WORK TO COMPLETE:
Filter the entries below, keeping only lines with "none".

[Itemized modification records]
Segment Open
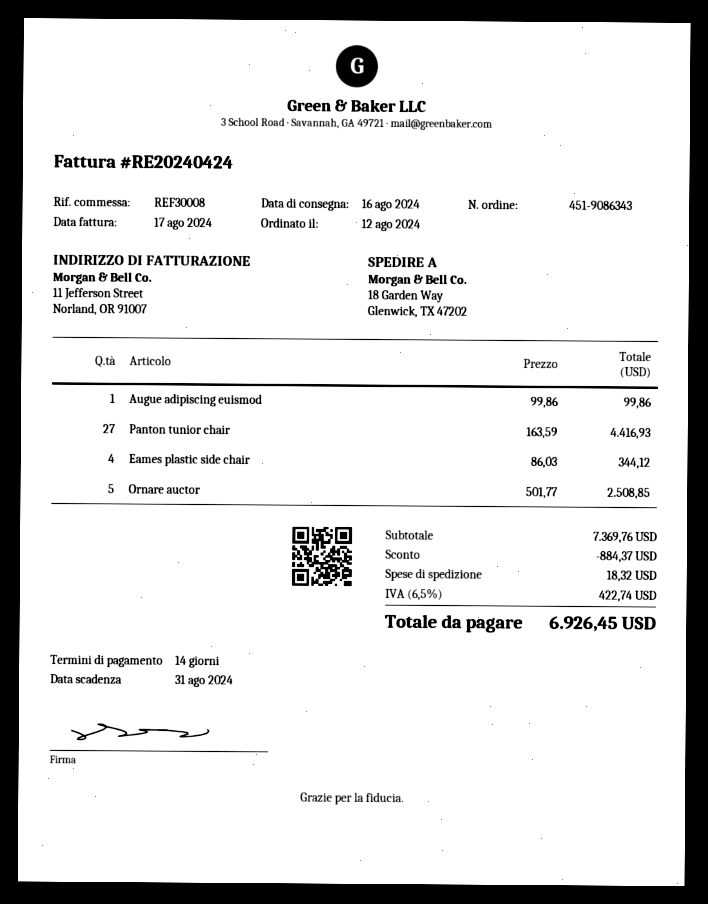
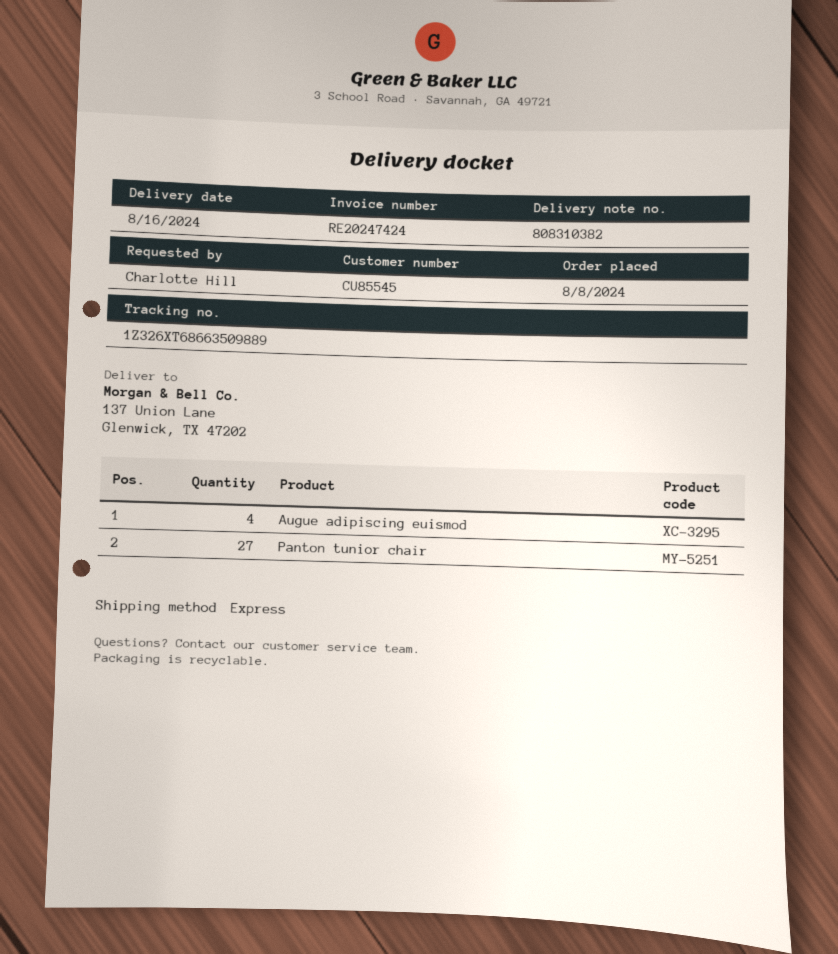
order date: 2024-08-12 -> 2024-08-08
invoice number: RE20240424 -> RE20247424
ship to: 18 Garden Way, Glenwick, TX 47202 -> 137 Union Lane, Glenwick, TX 47202
Augue adipiscing euismod: 1 -> 4
Eames plastic side chair: 4 -> none
Ornare auctor: 5 -> none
Segment Closed
SOLUTION TO THIS PROBLEM:
Eames plastic side chair: 4 -> none
Ornare auctor: 5 -> none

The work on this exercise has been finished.